◆ **Exercise**: Would you return every entry below exactly as written, without its images?

Before-and-after change data
#####

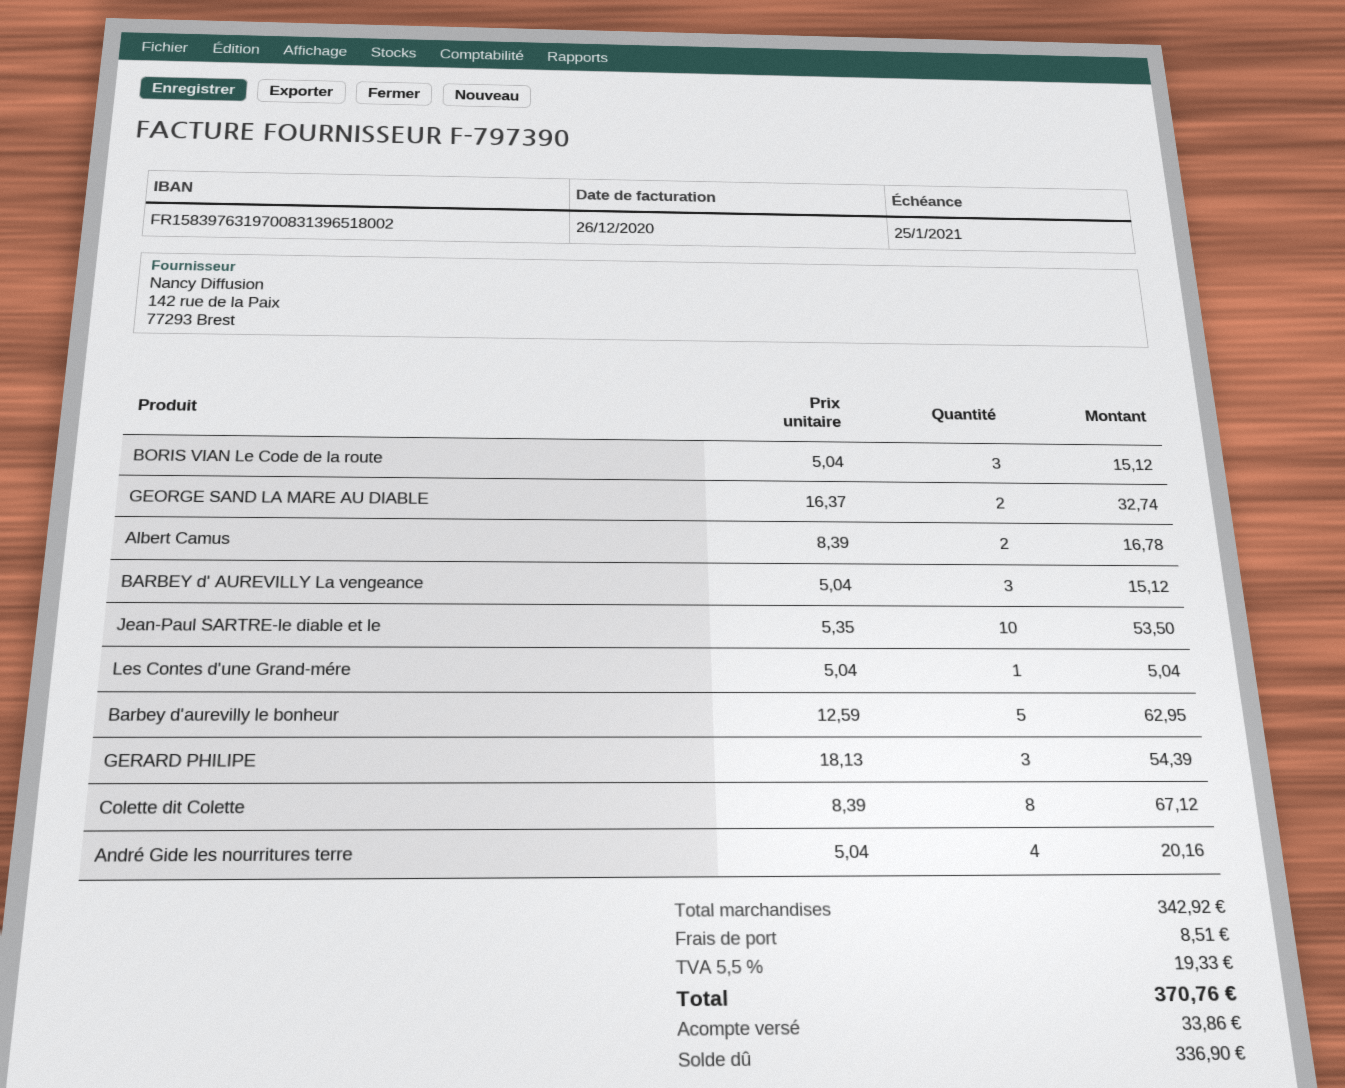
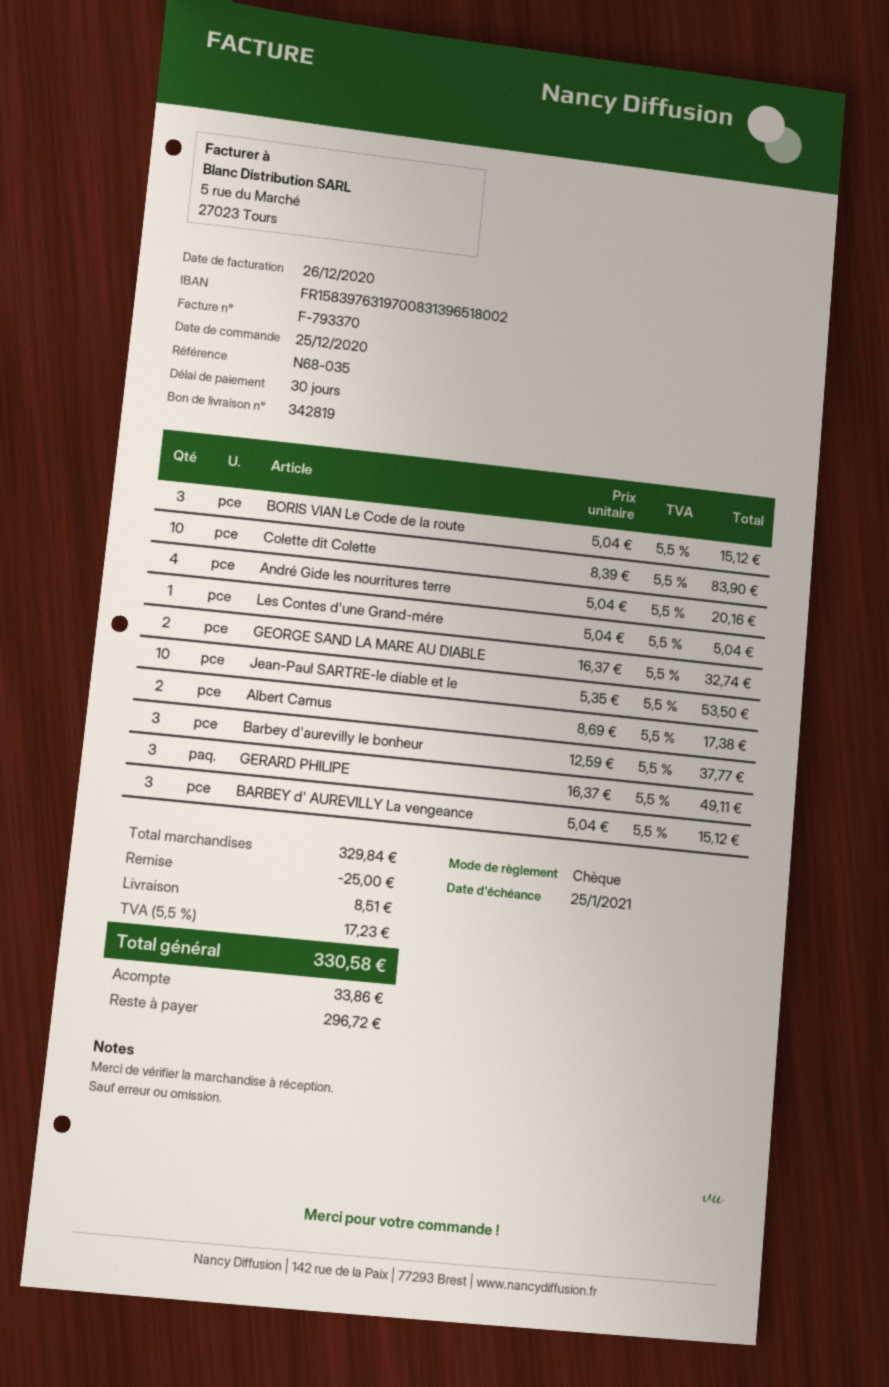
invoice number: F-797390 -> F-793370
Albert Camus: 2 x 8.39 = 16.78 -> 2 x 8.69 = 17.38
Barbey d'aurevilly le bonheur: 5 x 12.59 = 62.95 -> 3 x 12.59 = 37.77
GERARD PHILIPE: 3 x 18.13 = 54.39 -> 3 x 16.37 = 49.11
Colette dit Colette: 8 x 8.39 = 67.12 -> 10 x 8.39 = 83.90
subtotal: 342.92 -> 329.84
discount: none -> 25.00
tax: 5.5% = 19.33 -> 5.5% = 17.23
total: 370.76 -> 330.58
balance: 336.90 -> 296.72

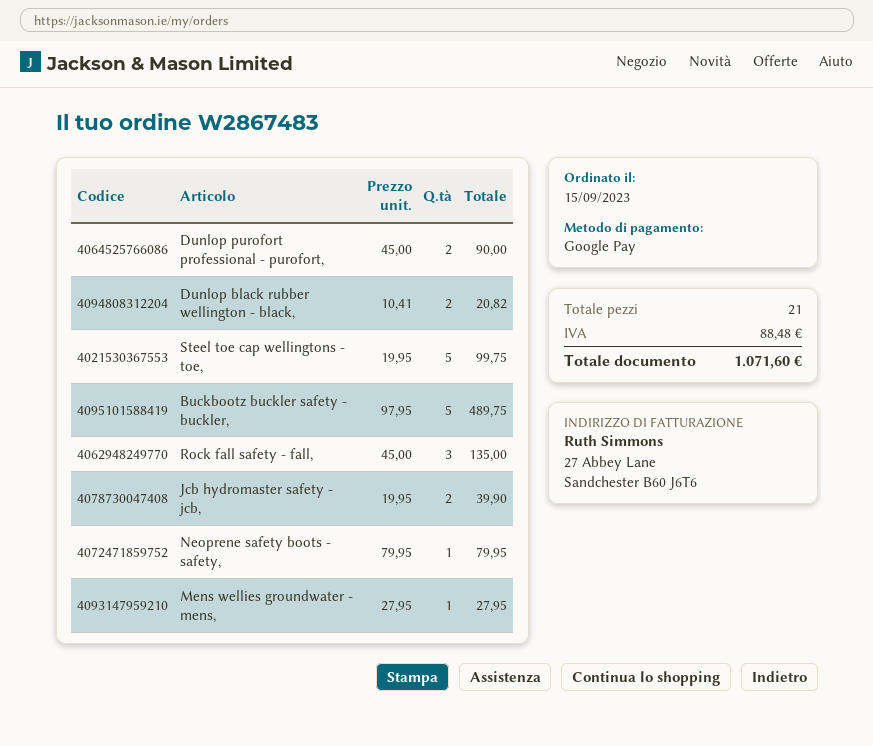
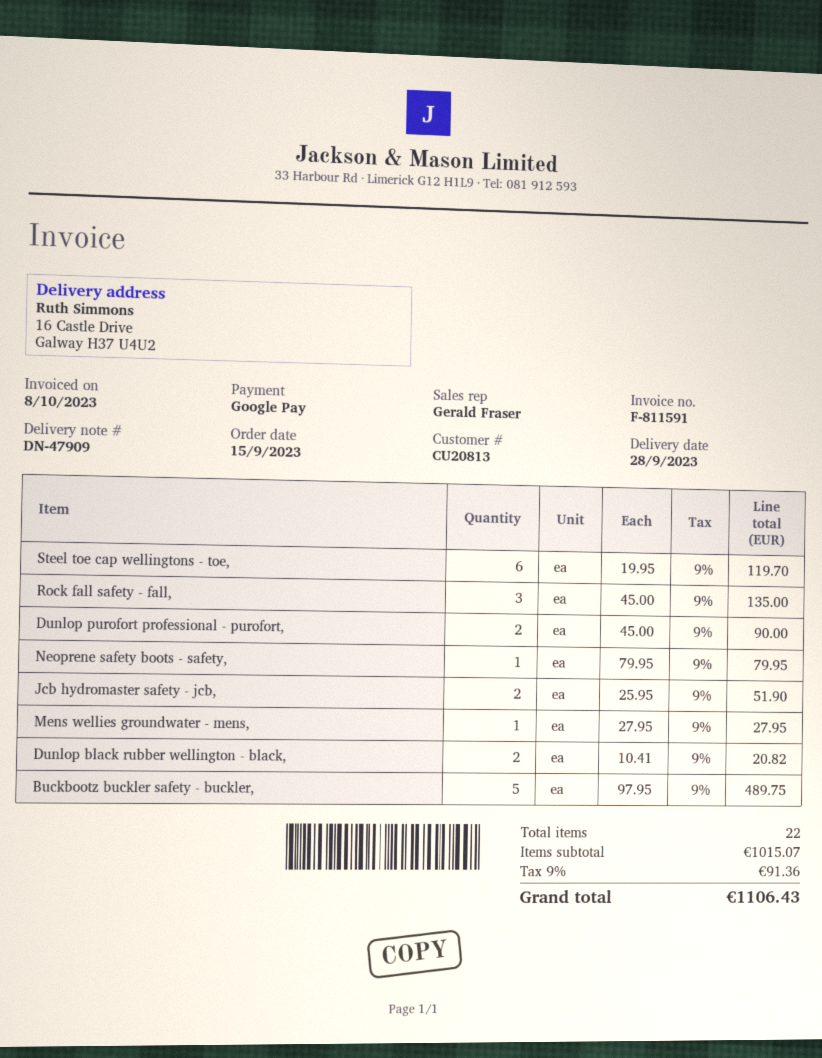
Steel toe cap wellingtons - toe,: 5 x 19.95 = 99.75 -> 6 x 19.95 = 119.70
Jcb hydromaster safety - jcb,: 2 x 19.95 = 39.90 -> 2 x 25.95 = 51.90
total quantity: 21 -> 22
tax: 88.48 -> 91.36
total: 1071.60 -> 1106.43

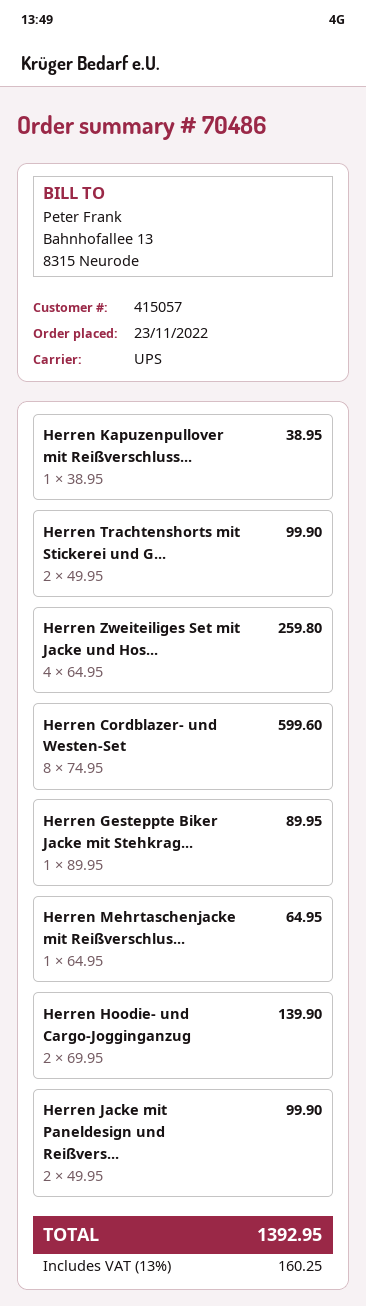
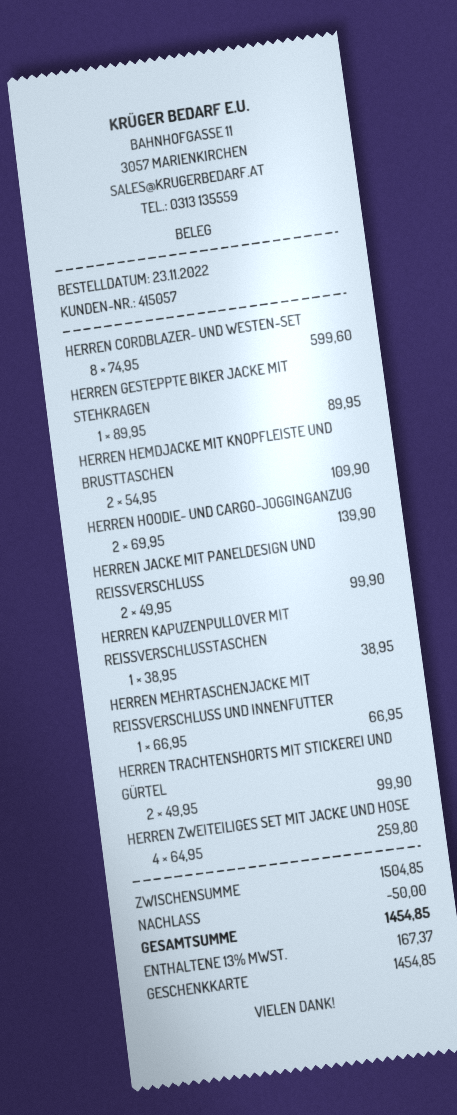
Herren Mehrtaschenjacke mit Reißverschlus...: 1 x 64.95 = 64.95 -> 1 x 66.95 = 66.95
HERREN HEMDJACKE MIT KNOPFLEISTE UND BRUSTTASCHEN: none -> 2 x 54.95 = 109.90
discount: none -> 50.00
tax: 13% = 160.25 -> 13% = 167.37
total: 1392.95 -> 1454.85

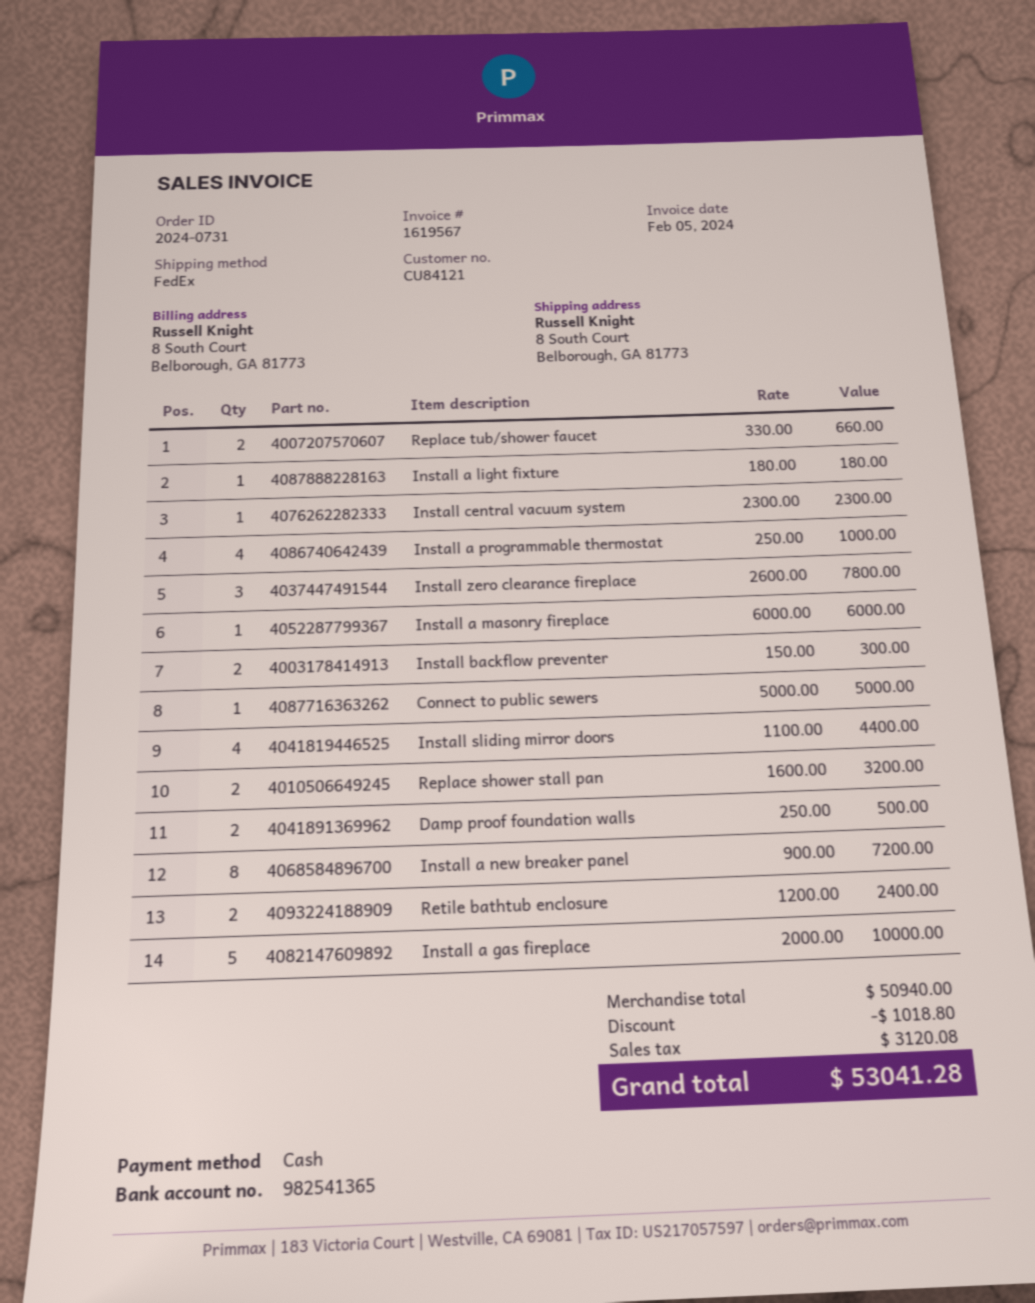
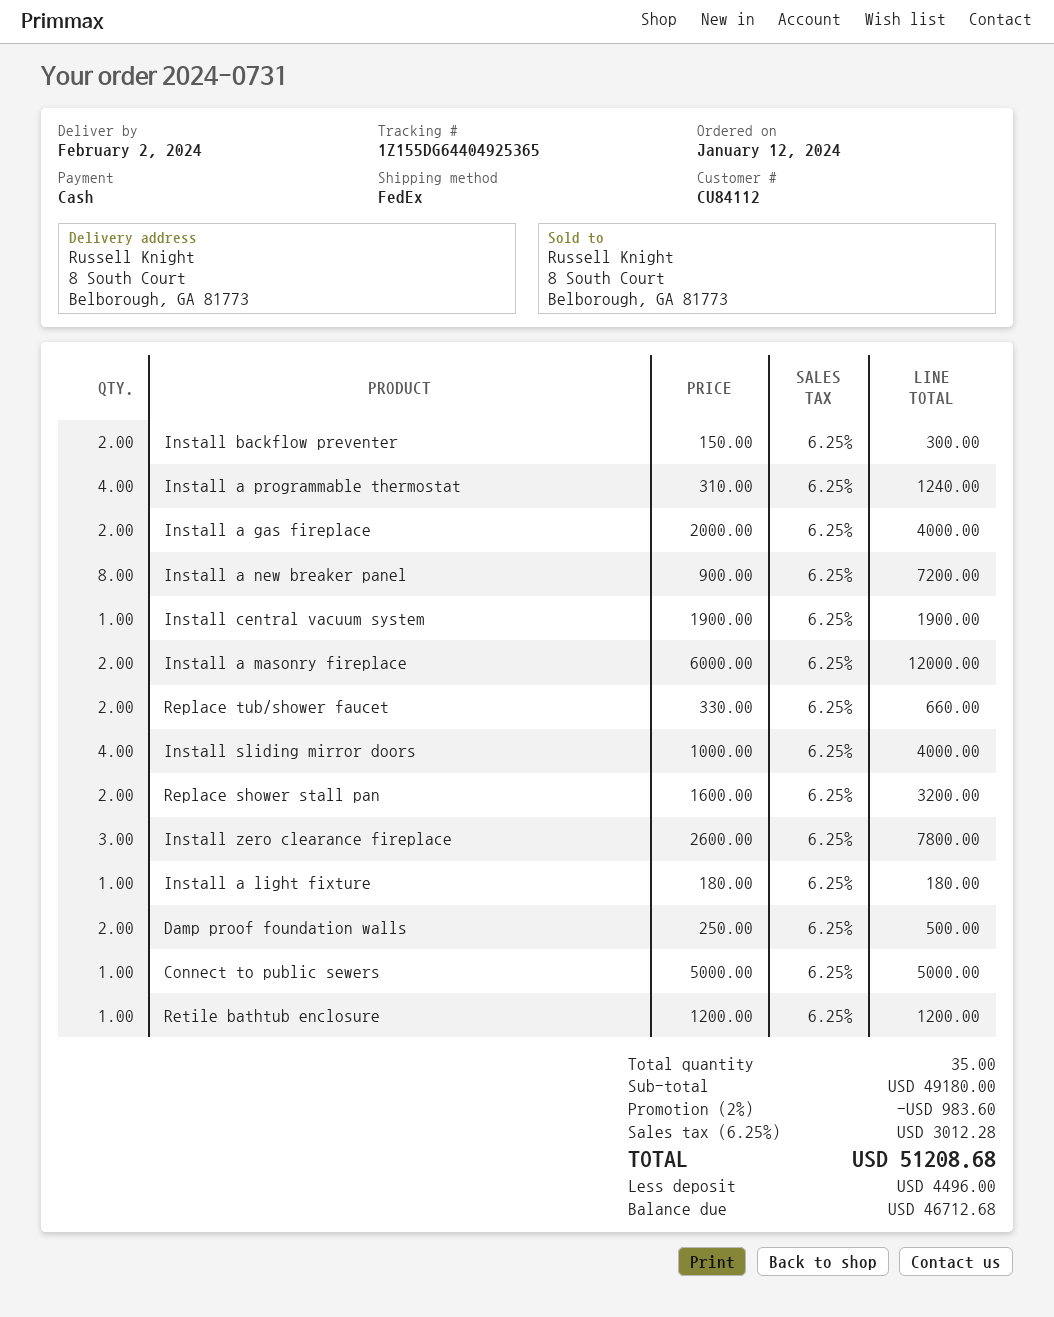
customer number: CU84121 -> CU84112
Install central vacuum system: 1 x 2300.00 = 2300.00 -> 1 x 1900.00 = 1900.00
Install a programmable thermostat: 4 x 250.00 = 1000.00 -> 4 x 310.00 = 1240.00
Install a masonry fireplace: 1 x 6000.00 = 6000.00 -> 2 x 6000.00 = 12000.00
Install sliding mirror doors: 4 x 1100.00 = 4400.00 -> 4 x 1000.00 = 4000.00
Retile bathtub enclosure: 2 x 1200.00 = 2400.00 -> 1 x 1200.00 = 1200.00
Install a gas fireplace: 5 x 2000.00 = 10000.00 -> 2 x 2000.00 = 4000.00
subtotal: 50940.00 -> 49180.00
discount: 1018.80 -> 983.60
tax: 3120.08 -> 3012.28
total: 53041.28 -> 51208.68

#####

◆ **Response to the exercise**:
invoice number: F-797390 -> F-793370
Albert Camus: 2 x 8.39 = 16.78 -> 2 x 8.69 = 17.38
Barbey d'aurevilly le bonheur: 5 x 12.59 = 62.95 -> 3 x 12.59 = 37.77
GERARD PHILIPE: 3 x 18.13 = 54.39 -> 3 x 16.37 = 49.11
Colette dit Colette: 8 x 8.39 = 67.12 -> 10 x 8.39 = 83.90
subtotal: 342.92 -> 329.84
discount: none -> 25.00
tax: 5.5% = 19.33 -> 5.5% = 17.23
total: 370.76 -> 330.58
balance: 336.90 -> 296.72

Steel toe cap wellingtons - toe,: 5 x 19.95 = 99.75 -> 6 x 19.95 = 119.70
Jcb hydromaster safety - jcb,: 2 x 19.95 = 39.90 -> 2 x 25.95 = 51.90
total quantity: 21 -> 22
tax: 88.48 -> 91.36
total: 1071.60 -> 1106.43

Herren Mehrtaschenjacke mit Reißverschlus...: 1 x 64.95 = 64.95 -> 1 x 66.95 = 66.95
HERREN HEMDJACKE MIT KNOPFLEISTE UND BRUSTTASCHEN: none -> 2 x 54.95 = 109.90
discount: none -> 50.00
tax: 13% = 160.25 -> 13% = 167.37
total: 1392.95 -> 1454.85

customer number: CU84121 -> CU84112
Install central vacuum system: 1 x 2300.00 = 2300.00 -> 1 x 1900.00 = 1900.00
Install a programmable thermostat: 4 x 250.00 = 1000.00 -> 4 x 310.00 = 1240.00
Install a masonry fireplace: 1 x 6000.00 = 6000.00 -> 2 x 6000.00 = 12000.00
Install sliding mirror doors: 4 x 1100.00 = 4400.00 -> 4 x 1000.00 = 4000.00
Retile bathtub enclosure: 2 x 1200.00 = 2400.00 -> 1 x 1200.00 = 1200.00
Install a gas fireplace: 5 x 2000.00 = 10000.00 -> 2 x 2000.00 = 4000.00
subtotal: 50940.00 -> 49180.00
discount: 1018.80 -> 983.60
tax: 3120.08 -> 3012.28
total: 53041.28 -> 51208.68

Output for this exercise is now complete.